My test is following the document:

And when I run the command:
!ngc registry model download-version nvidia/tlt_peoplenet:unpruned_v2.1
–dest $LOCAL_EXPERIMENT_DIR/pretrained_peoplenet

the resnet34_peoplenet.tlt will be download.
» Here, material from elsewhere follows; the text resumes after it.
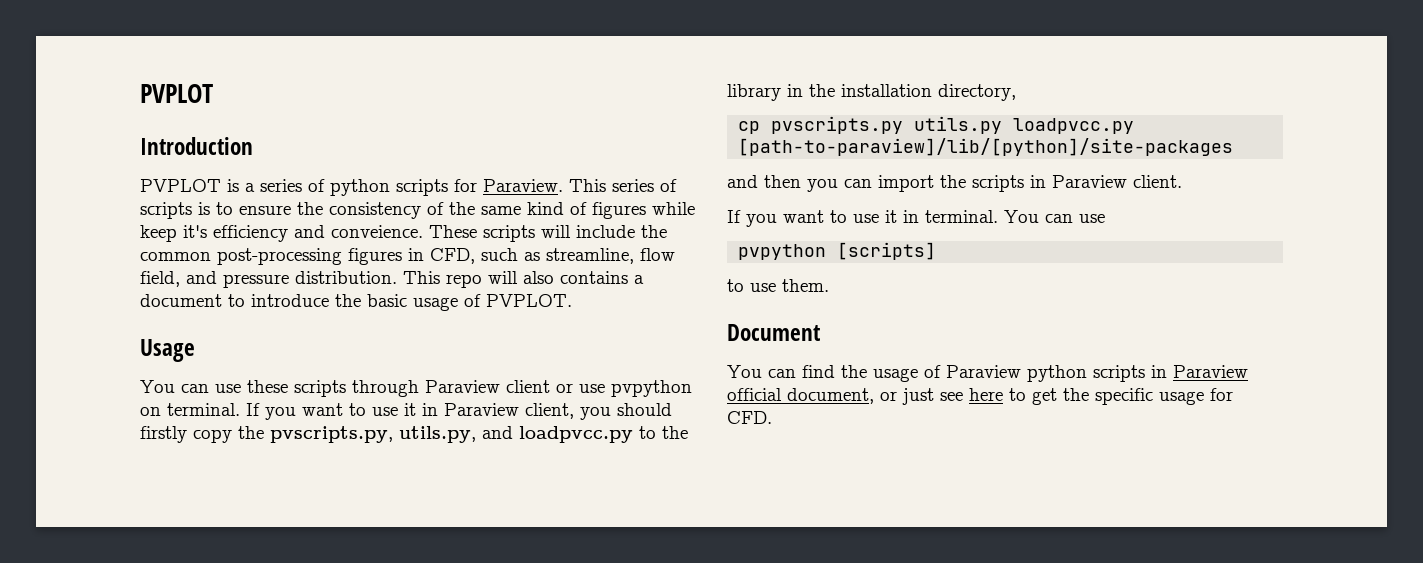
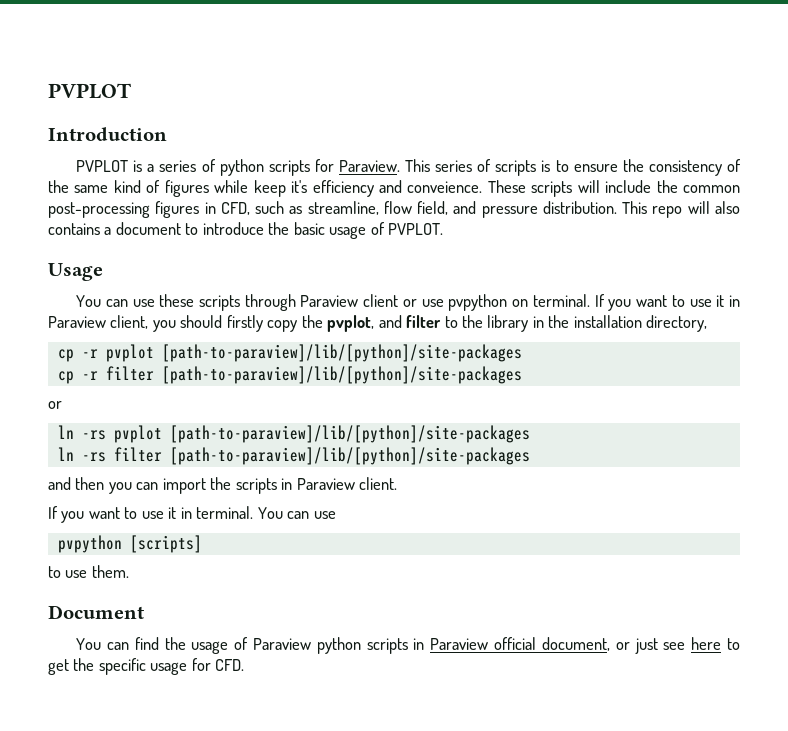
[270,426,633,443] pvscripts.py, utils.py, and loadpvcc.py -> [327,315,442,332] pvplot, and filter
[771,116,1135,134] pvscripts.py utils.py loadpvcc.py -> [81,344,522,362] [57,366,522,384] [48,401,62,409] [57,425,530,443] [57,447,162,462] -r pvplot [path-to-paraview]/lib/[python]/site-packages // cp -r filter [path-to-paraview]/lib/[python]/site-packages // or // ln -rs pvplot [path-to-paraview]/lib/[python]/site-packages // ln -rs filter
Again, for resnet34_peoplenet.tlt , it is a purpose-built tlt model which is trained by Nvidia, and its key is mentioned as tlt_encode.
End user should use tlt_encode when load it during training.

It works.But how do I update ngc_key in tlt?

What do you mean by “update ngc_key in tlt”?

When I get a new API key from NGC, how do I update the API key?

Do you mean you already train a tlt model, and also you get a new API key , how to update the new key to the tlt model?